2 red tailed blacks a cocky 2 wa galahs half dozen cockerteils and working on a major mitchell


----------



## reptiledude1 (Sep 6, 2009)

i hate birds but for some reason i will hold bigger parotts and them birds but i am very scared of budgies they freak me out


----------



## Asharee133 (Sep 6, 2009)

about 7 weeks kupper


----------



## kupper (Sep 6, 2009)

if you ahd the time or the experience i would be recomending maybe picking him up whilst he is still weaning 

maybe at teh one spoon feed a day point helps the bonding process but dont attempt it if you have never had a bird before


----------



## Asharee133 (Sep 6, 2009)

i've never hand fed a bird before lol, we have had birds before though


----------



## DragonOwner (Sep 6, 2009)

i wouldn't reccomend people not to hand feed unless you have done so before or a breeder shows you how a few times then lets you feed while there watching. Its a myth that if you hand rear they bond better to you i hand reared my blue quaker and he hates me. I hand reared my MoJo and lucky enough she loves me. The more time you spend with the bird is what forms the bond, some birds like my quaker choose one person to love then won't allow others near him. Both my green cheek conures 1 i hand reared 1 i didn't both fight over my attention. Most breeders will not sell a unweaned bird well a very good breeder won't. The breeder i got MoJo from even allowed me to take her before paying him thats got to tell you something. The person who sold me my quaker doesn't hand rear and will sell to anyone willing to buy one. You have to be carefull as there are alot of scamers out there, I know for a fact Joy will not allow her birds to leave till there fully weaned. I brought birds off Joy before and i can tell you there very friendly the female sun conure i brought off her chewed through her box on the way home climbed up my shoulder and started cuddling and preening me. I no longer have my pair of sun conures as they were killed and eaten by a snake this was before i moved. We lived beside a vacant land back then. Joy is a very good breeder and spends a good amount of time handling and playing with her birds.

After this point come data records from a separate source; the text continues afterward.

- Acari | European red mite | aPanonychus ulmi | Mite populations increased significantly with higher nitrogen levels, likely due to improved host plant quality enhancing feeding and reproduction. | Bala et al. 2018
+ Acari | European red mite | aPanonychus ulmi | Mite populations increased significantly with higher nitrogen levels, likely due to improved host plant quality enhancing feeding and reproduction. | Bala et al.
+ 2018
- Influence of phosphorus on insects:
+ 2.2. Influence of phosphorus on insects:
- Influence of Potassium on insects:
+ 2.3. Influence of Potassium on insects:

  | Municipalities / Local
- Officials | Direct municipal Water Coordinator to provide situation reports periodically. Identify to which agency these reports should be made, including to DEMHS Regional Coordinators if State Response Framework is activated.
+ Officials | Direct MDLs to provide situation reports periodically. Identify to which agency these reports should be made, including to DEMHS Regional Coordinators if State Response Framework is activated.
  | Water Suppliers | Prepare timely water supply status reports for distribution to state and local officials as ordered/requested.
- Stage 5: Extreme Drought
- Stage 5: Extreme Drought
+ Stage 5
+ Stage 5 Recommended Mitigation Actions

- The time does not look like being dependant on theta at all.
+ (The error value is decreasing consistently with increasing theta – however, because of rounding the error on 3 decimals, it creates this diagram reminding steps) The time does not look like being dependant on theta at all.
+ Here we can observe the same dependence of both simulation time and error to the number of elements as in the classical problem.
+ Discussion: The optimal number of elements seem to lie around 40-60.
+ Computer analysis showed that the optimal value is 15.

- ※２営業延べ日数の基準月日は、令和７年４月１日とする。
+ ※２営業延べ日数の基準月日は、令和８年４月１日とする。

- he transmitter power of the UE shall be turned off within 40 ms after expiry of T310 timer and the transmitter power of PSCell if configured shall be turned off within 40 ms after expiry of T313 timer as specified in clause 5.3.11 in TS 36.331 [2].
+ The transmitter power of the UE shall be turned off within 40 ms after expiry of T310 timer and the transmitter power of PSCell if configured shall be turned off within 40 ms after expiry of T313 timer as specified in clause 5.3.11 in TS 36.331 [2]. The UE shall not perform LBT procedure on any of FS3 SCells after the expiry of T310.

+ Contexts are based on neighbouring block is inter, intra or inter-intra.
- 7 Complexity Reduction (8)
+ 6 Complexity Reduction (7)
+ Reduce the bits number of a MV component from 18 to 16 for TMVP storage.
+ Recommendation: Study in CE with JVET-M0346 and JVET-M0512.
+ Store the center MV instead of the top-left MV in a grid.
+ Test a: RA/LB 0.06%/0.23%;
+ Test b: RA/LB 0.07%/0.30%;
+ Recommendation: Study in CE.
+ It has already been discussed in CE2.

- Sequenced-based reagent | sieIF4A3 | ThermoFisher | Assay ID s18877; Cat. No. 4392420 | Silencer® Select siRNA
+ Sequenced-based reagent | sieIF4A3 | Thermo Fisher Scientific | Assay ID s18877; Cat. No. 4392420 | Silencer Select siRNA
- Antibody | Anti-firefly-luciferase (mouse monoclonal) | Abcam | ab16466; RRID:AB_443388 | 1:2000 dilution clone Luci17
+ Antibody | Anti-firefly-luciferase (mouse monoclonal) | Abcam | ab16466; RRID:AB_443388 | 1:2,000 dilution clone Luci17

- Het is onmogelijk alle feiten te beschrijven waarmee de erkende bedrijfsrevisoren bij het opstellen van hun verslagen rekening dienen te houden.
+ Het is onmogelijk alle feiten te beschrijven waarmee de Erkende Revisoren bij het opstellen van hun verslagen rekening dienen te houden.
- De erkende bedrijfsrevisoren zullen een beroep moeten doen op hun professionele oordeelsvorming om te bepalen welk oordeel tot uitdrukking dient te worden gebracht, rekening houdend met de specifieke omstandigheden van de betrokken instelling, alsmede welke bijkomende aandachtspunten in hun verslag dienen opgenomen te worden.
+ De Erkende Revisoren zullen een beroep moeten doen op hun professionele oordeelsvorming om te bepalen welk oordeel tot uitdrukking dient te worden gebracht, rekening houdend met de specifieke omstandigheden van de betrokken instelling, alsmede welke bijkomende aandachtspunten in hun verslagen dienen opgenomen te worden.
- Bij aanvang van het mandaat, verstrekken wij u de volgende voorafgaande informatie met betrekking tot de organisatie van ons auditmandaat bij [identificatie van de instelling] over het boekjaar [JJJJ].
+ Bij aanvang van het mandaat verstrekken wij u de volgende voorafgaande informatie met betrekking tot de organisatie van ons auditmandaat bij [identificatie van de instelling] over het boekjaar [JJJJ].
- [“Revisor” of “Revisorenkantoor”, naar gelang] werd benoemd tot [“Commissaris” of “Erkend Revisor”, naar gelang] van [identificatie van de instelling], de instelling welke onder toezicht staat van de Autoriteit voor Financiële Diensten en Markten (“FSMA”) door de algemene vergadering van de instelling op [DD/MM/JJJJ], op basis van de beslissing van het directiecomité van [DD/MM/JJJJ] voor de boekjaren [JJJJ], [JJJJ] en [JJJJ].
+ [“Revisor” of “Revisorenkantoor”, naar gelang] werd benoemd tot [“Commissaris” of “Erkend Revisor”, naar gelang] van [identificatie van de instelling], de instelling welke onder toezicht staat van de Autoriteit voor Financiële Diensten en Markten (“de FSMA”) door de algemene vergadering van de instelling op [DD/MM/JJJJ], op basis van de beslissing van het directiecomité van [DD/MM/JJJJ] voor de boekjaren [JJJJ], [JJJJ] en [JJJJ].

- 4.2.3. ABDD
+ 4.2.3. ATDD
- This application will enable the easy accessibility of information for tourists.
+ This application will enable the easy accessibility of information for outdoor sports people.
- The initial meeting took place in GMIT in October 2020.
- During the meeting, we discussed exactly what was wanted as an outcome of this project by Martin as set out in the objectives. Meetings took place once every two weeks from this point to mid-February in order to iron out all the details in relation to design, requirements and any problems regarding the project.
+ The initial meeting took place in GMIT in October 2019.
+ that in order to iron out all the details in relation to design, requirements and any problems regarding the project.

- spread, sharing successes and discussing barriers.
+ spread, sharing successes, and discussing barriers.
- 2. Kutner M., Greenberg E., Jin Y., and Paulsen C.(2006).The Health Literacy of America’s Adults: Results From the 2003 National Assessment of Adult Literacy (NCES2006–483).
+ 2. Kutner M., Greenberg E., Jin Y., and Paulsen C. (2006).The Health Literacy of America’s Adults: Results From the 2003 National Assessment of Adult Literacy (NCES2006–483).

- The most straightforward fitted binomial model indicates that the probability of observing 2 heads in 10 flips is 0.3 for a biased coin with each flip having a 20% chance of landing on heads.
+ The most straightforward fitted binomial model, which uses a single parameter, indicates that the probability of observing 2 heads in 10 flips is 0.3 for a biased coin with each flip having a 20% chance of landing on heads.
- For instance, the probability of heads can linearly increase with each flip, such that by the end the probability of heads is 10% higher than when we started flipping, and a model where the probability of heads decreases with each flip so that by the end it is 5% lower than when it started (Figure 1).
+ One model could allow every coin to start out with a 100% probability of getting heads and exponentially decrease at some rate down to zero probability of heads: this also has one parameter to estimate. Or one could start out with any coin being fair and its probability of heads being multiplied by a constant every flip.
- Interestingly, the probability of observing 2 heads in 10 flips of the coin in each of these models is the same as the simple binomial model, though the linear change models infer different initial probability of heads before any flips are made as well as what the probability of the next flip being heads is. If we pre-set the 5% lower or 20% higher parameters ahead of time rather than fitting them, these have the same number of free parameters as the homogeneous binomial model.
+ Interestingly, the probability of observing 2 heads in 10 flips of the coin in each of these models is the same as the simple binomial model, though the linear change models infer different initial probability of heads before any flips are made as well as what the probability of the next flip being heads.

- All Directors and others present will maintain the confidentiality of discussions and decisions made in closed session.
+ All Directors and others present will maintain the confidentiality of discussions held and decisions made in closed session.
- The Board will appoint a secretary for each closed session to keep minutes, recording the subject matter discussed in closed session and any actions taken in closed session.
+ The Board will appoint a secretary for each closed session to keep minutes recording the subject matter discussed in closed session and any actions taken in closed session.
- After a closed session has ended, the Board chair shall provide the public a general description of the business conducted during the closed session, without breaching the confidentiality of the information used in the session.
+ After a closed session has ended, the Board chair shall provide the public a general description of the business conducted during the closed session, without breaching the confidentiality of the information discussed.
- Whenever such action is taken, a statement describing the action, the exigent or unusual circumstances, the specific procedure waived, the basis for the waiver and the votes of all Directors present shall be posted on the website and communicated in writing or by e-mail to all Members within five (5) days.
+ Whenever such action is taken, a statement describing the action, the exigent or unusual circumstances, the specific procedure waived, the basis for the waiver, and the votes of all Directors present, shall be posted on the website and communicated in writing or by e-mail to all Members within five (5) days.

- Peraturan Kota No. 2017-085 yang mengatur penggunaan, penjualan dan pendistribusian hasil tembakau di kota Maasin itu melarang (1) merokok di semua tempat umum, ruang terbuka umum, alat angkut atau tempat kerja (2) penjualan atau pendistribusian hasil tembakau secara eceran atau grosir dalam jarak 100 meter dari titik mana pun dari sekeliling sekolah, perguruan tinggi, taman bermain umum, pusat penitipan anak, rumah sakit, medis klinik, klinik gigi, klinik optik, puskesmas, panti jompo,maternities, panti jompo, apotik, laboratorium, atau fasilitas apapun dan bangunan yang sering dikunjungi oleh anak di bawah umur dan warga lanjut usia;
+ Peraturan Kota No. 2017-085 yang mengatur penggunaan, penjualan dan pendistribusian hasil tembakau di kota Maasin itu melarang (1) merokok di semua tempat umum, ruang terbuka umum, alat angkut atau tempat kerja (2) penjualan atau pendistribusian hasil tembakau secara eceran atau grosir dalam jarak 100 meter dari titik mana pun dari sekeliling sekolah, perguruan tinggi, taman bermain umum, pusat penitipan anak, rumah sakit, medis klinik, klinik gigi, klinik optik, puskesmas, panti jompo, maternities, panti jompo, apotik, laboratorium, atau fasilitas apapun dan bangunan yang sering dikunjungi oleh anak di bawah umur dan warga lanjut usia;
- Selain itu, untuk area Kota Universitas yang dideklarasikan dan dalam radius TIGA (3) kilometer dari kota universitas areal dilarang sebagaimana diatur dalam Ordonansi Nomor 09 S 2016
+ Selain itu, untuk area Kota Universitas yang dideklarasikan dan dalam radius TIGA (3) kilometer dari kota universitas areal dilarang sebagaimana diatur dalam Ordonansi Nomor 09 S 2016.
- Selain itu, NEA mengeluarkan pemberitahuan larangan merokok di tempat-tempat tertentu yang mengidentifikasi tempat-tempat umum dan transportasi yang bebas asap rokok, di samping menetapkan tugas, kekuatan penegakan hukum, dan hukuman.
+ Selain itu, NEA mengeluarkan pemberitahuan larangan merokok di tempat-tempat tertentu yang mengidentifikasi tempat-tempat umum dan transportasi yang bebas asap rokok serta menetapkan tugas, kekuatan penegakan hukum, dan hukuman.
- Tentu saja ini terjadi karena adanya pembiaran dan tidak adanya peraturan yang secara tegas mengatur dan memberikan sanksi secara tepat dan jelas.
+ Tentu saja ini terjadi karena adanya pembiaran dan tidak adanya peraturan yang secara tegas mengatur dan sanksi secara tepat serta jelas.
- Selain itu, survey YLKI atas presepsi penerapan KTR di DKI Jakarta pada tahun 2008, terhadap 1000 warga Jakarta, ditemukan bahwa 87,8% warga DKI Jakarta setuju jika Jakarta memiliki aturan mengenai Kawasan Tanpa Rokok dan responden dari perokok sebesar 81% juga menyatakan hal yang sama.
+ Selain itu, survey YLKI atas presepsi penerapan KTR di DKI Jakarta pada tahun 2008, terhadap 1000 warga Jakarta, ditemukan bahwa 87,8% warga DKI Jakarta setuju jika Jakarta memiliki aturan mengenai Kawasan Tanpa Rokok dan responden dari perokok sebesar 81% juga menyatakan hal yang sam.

Ash you will have no problems your green cheek conure will be a very friendly well adjusted bird.


----------



## feral1 (Sep 6, 2009)

*Indian ringneck*

A indian ringneck i have which has been hand raised


----------



## KaaTom (Sep 6, 2009)

*Such a character*

This is Prince he is a Princess parrot, he was hand raised by his breeder and we bought him a few months ago now...


----------



## kupper (Sep 6, 2009)

my first red tailed black i hand reared from 5 week old the second was hand reared by someone else 

the second hates me with a passion the first loves me too much


----------



## swaddo (Sep 7, 2009)

reckon wild birds are great, but cant handle them in cages. just don't think it is right to cage them up.



 
Watchful parent guarding the eggs





superb fairy wren (male)





superb fairy wren (female)





Eastern Spinebill





young Wood Duck


----------



## Asharee133 (Sep 7, 2009)

my god i haate plovers LOL


----------



## TahneeMaree (Sep 7, 2009)

Which are the quieter/less exciteable parrots? Speaking from experience please (all parrots are considered loud by the general public)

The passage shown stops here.